ABT's season begins in Washington in December with a $1.1 million world premiere production of "Cinderella" at the Kennedy Center.
Also last night, ABT artistic director Mikhail Baryshnikov agreed to stay on through the end of the upcoming season. He is no longer under contract to the company, but the board issued a statement saying ABT is "totally committed to all of Baryshnikov's artistic policies . . . "
Funds for next week's payroll were privately secured, officials said.
In five hours of emergency meetings, dissidents on the board and the other members agreed to put aside their differences in light of the prospect that a showdown might force ABT to cancel its season.

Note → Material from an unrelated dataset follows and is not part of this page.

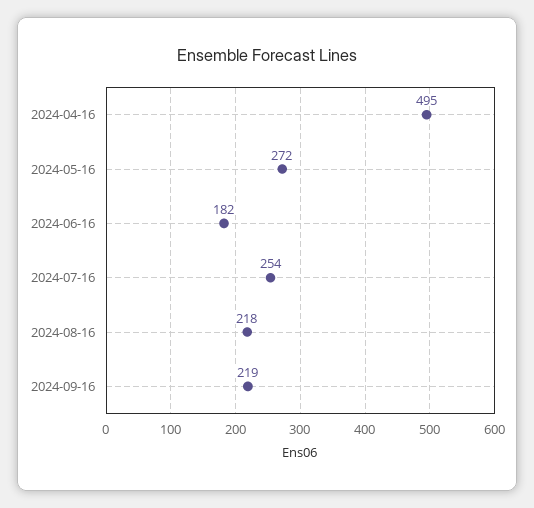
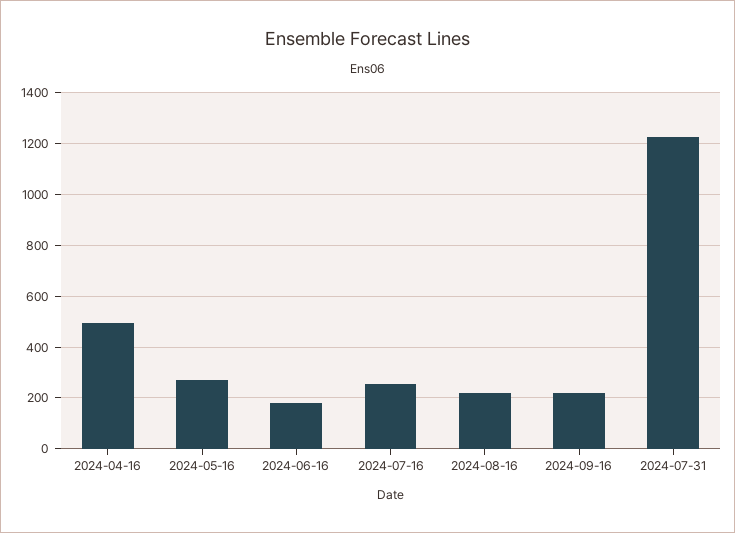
2024-07-31: none -> 1225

Board chairman Donald Kendall, who is also chairman of Pepsico, didn't show up for the meetings. He resigned and notified the board by letter, officials said.
The board said it will ask Kendall to reconsider his departure. Meanwhile, Melville Straus, chairman of the executive committee, was chosen as the acting chairman.
ABT executive director Herman E. Krawitz, who had been under strong pressure from the dissident members to resign, also did not attend the emergency sessions, but learned afterward that he continues to hold his position. Earlier, Krawitz had told friends he anticipated he might have to withdraw.
No other management changes were announced.
One board member tonight called ABT's announcement of its suppport for Baryshnikov's policies "a bloody public show of unity to buy us time."
Personal guarantees for a substantial portion of ABT's urgently needed $2 million bank loan were secured, although some were not in writing; ABT said it is continuing to seek additional loan guarantees and funds.
Krawitz declined to comment, but ABT general manager Charles Dillingham said "Baryshnikov's agreement is, for the very least, through the end of the Met season" here in June. "It's an agreement but there is no contract."
The board's statement acknowledged that "the company has not dissolved all of its financial problems . . . but Baryshnikov has promised to see the company through its difficult times . . . "
"In doing so," according to the board statement, Baryshnikov told ABT, "My first consideration is this great American institution . . . I will try to do everything possible to help the company over the present hurdle . . . "
But at the Metropolitan Opera, general manager Anthony A. Bliss seemed to indicate the Met may have lost some confidence in ABT's ability to guarantee its upcoming season.
"In light of what has been going on, we'd have to be satisfied that they could produce" on what ABT promised for its eight-week spring season in Manhattan.
"We want ABT to pull themselves out of this" and return solid and solvent to the Met, Bliss said. He said the Met had been surprised by the severity of ABT's problems.